### Aim of the task
Wherever the word "Check" appears in a line of the records, copy that line.

### Available data
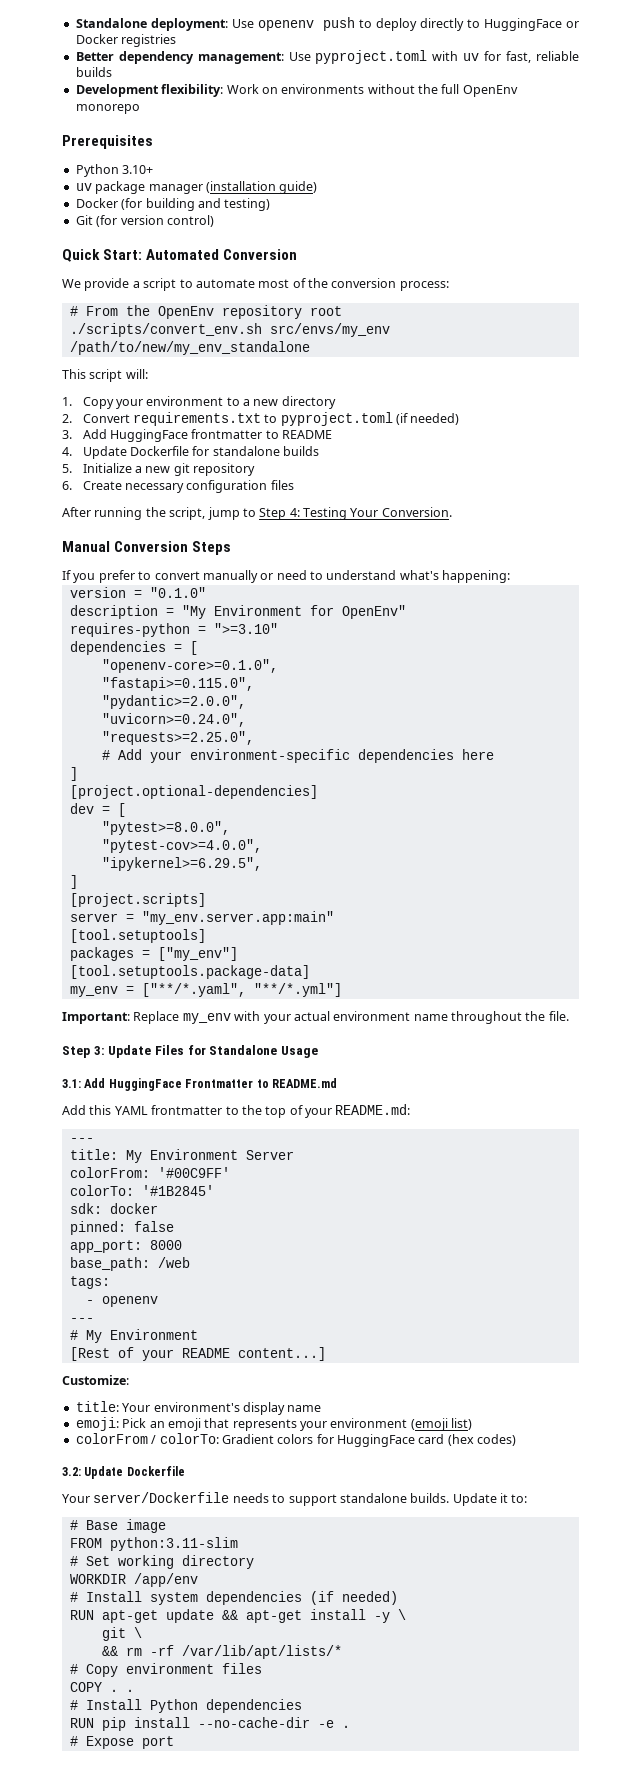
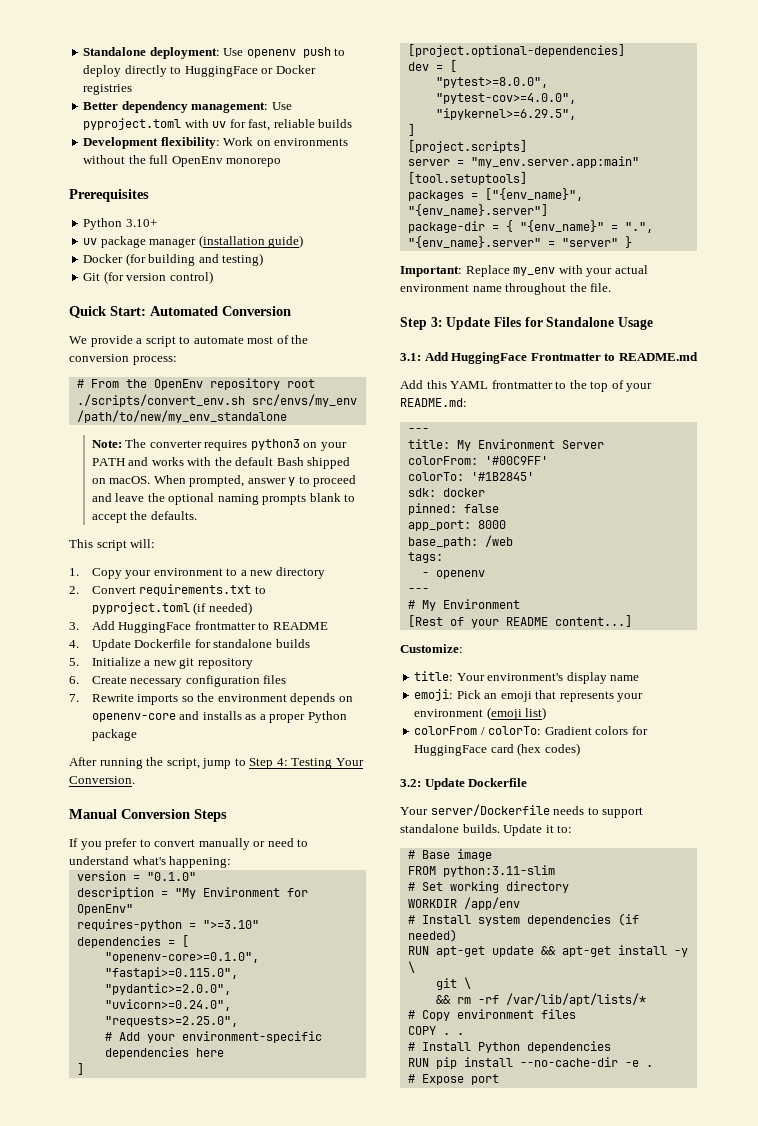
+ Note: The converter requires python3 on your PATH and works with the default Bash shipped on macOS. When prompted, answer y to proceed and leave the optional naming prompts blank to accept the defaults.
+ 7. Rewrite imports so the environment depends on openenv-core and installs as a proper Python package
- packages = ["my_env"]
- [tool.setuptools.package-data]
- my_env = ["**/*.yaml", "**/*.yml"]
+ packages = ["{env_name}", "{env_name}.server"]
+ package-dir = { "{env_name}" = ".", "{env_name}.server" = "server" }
* * *
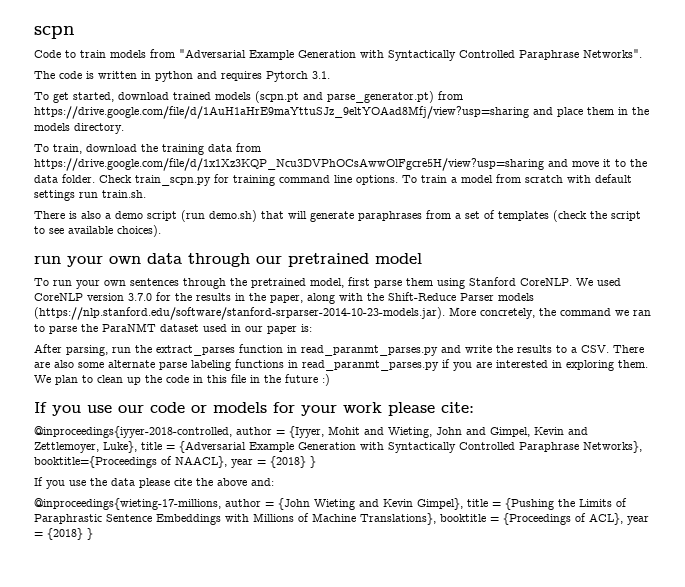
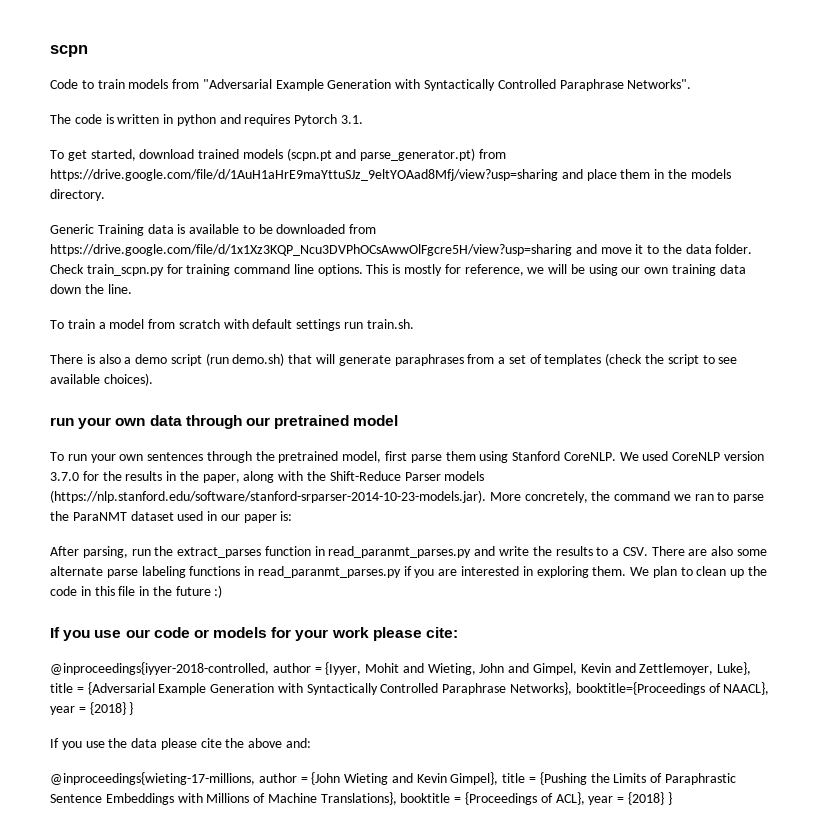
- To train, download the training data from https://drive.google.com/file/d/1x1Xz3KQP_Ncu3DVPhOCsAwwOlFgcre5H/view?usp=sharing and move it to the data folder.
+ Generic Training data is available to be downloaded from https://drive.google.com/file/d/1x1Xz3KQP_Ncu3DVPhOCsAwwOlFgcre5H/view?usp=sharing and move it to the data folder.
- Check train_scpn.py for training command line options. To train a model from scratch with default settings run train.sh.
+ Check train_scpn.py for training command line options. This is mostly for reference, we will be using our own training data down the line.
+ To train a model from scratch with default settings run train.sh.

### Problem solution
- Check train_scpn.py for training command line options. To train a model from scratch with default settings run train.sh.
+ Check train_scpn.py for training command line options. This is mostly for reference, we will be using our own training data down the line.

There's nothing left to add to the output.